Saturday, April 14, 2012

 

What's (Not!) Going to Be Next?


William K. Black, at at Business Insider, asks a good question.

He is rifting on a Wall Street Journal article about the truly idiotic Tennessee "academic freedom" law. He finds the article deplorable though, I have to say, I didn't find it so bad. The WSJ reveals the law's connection to the Discovery Institute, and its promotion of Intelligent Design, and to the Family Action Council of Tennessee, associated with Focus on the Family. It describes ID as "the proposition that scientific evidence exists to show that life in its multitudinous forms was caused by the direction of a higher intelligence" and notes the scientific and educational opposition to the law, while reminding the reader of the Scopes trial and Tennessee's questionable history on matters of scientific knowledge.

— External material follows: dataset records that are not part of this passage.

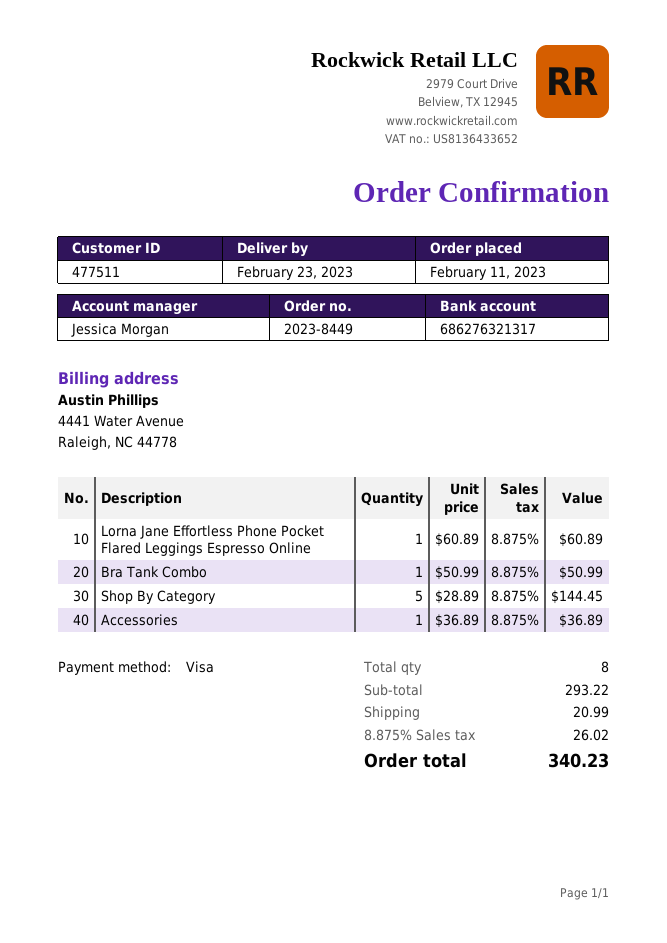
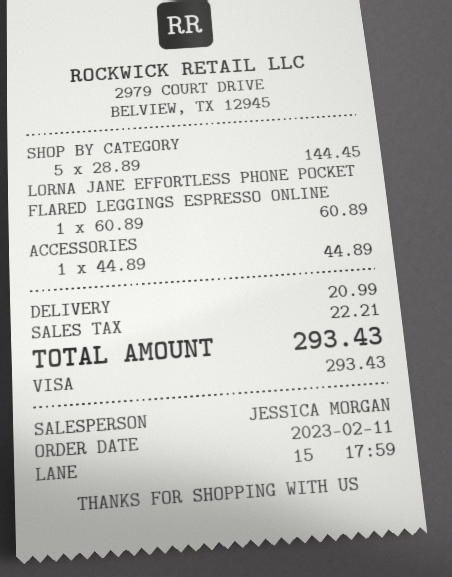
Bra Tank Combo: 1 x 50.99 = 50.99 -> none
Accessories: 1 x 36.89 = 36.89 -> 1 x 44.89 = 44.89
tax: 26.02 -> 22.21
total: 340.23 -> 293.43

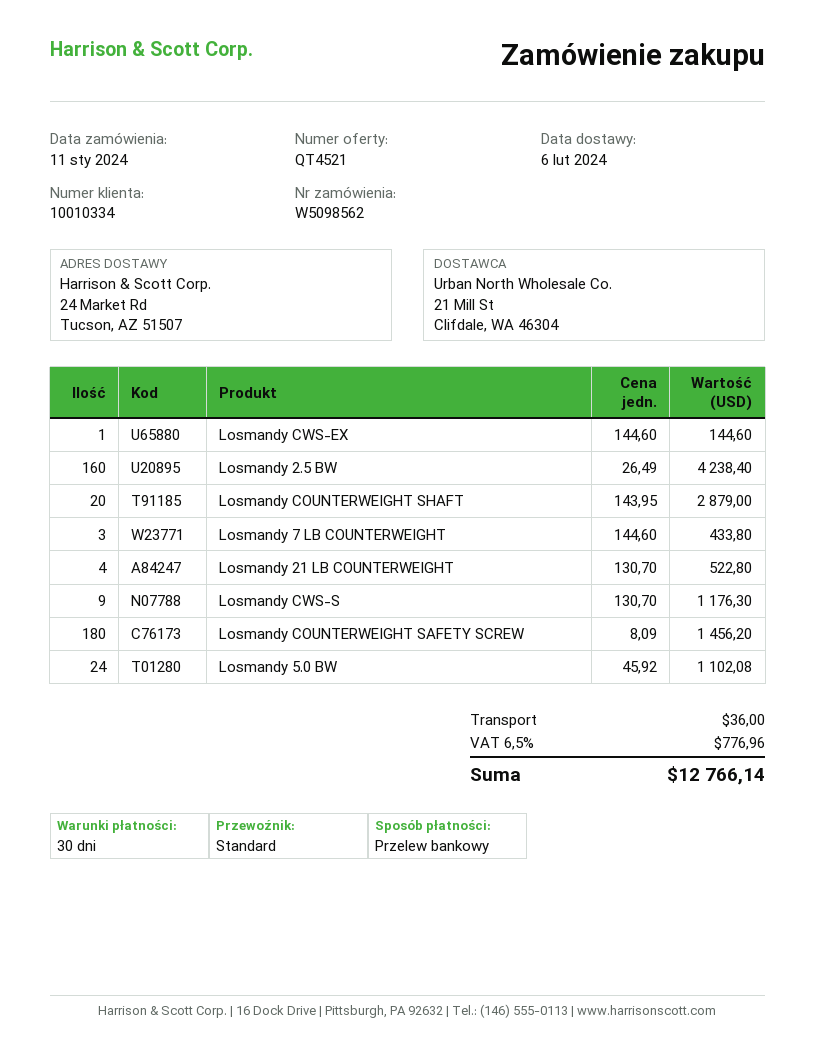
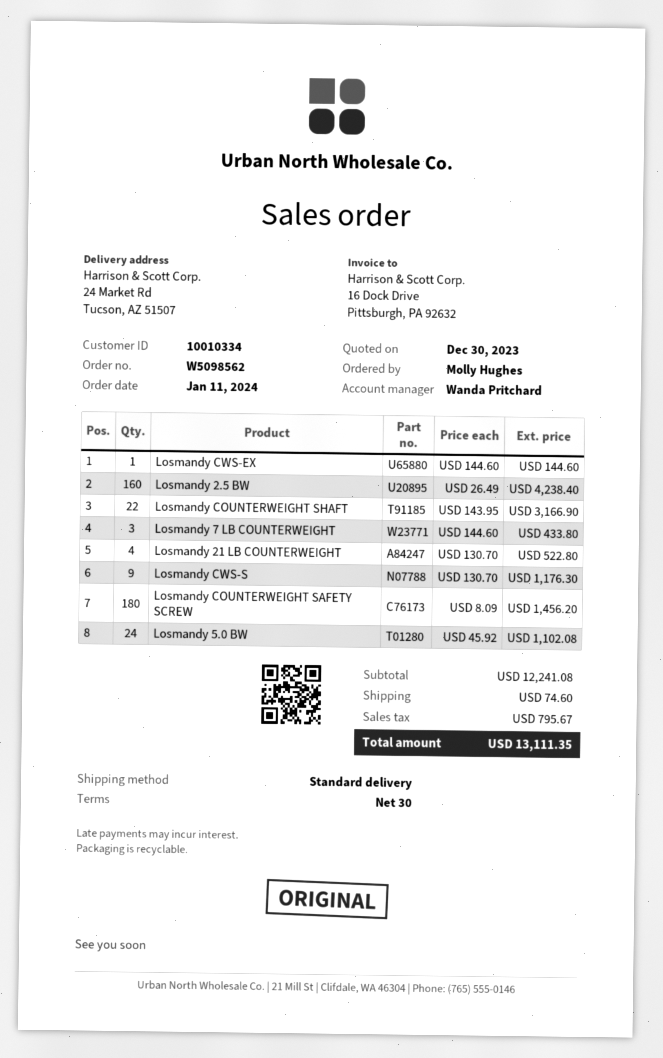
Losmandy COUNTERWEIGHT SHAFT: 20 x 143.95 = 2879.00 -> 22 x 143.95 = 3166.90
shipping: 36.00 -> 74.60
tax: 776.96 -> 795.67
total: 12766.14 -> 13111.35

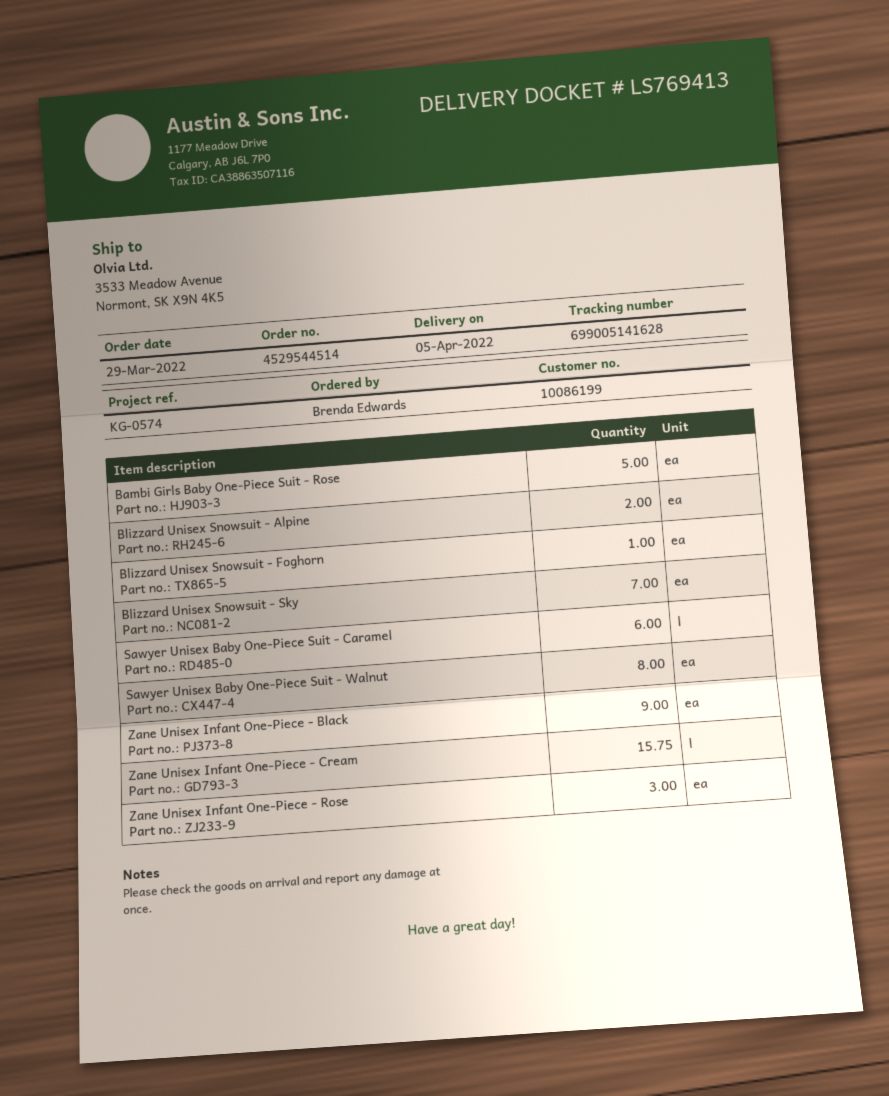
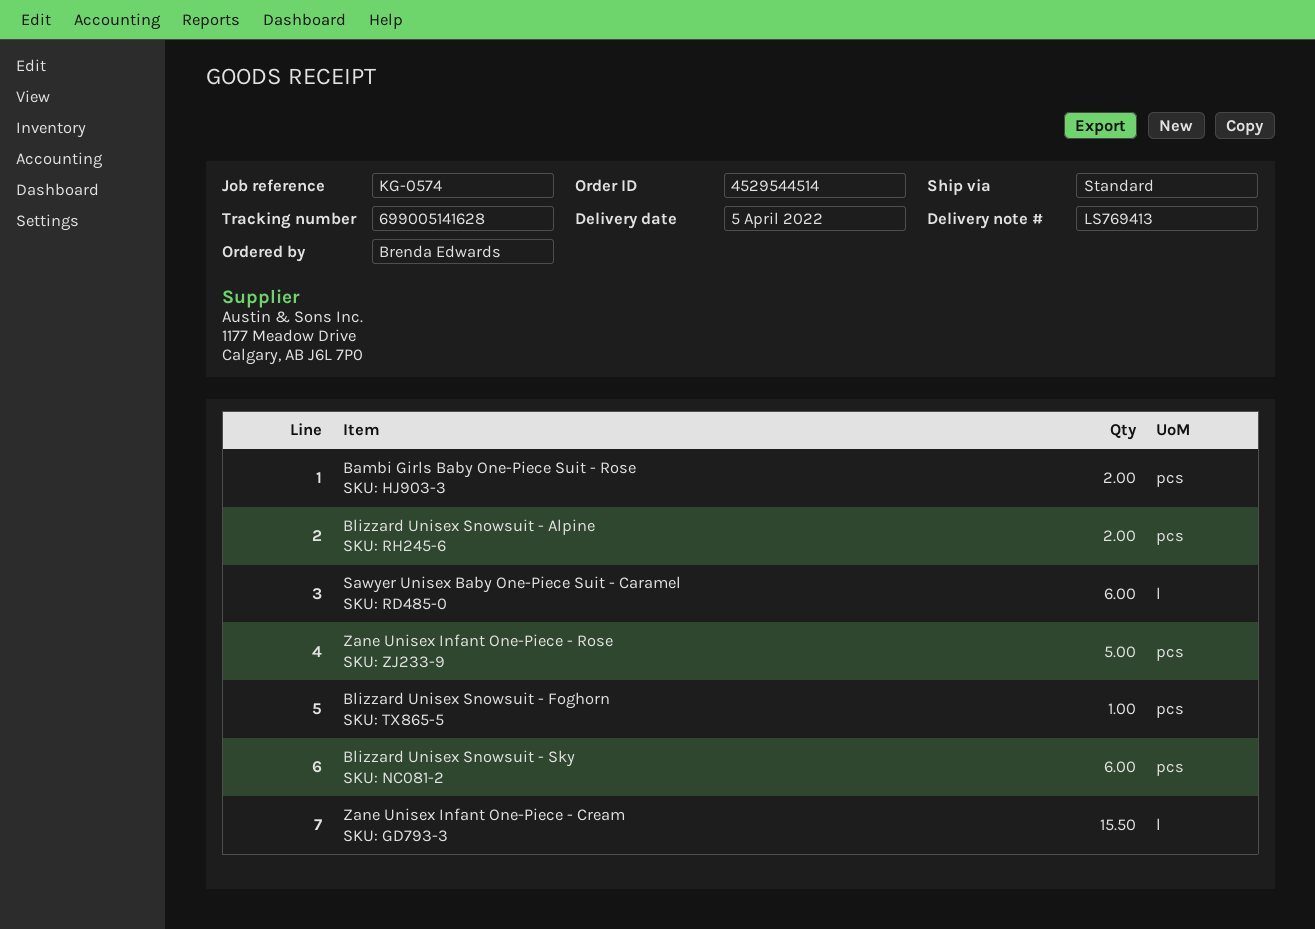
Bambi Girls Baby One-Piece Suit - Rose: 5 -> 2
Blizzard Unisex Snowsuit - Sky: 7 -> 6
Sawyer Unisex Baby One-Piece Suit - Walnut: 8 -> none
Zane Unisex Infant One-Piece - Black: 9 -> none
Zane Unisex Infant One-Piece - Cream: 15.75 -> 15.5
Zane Unisex Infant One-Piece - Rose: 3 -> 5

The WSJ quotes the supporters of the bill:

Under current Tennessee state curriculum standards, students have to know evolutionary theory and supporting evidence and no other explanation is considered, said Mr. Fowler of the Family Council. He said his group, with "roots in a Judeo-Christian worldview," wants teachers to be allowed to counter the view that "evolution explains everything."

"Natural selection and descent does not explain the degree of complexity that exists out there," he said.
Now, given that the article described ID as a "proposition," made clear the religious roots of the law and detailed the opposition to the law, it is far better than most stories about "academic freedom" laws coming from conservative-leaning media. Heck, it's better than most stories from any American media.

Still, Mr. Black has a good point:

Thinking about WSJ reporters' business expertise caused me to ask a question about Tennessee's law (similar to laws adopted in six other infra-red states) and the WSJ's reporters approach to a faith-based series of "propositions" advanced by another discipline that calls itself a "science." If Tennessee wants to protect its students from "controversial" theories why doesn't it ban the study of neoclassical economics? Economics is the only field pretending to science whose predictive ability has fallen dramatically over the last 75 years. It is a field that clings to dogma that has been repeatedly falsified by reality. Neoclassical economics is not "controversial" – it is has been repeatedly falsified. Sciences are supposed to abandon theories that are falsified. Neoclassical economics is not "controversial." Its most important theories are false and the financial policies it recommends cause widespread elite financial fraud and unprecedented harm. The consequences of its errors have been catastrophic for much of the world.
So when will the Tennessee legislature and its craven governor pass a law protecting economics teachers who want to teach the controversy about the free market system as it is practiced in the US, eh?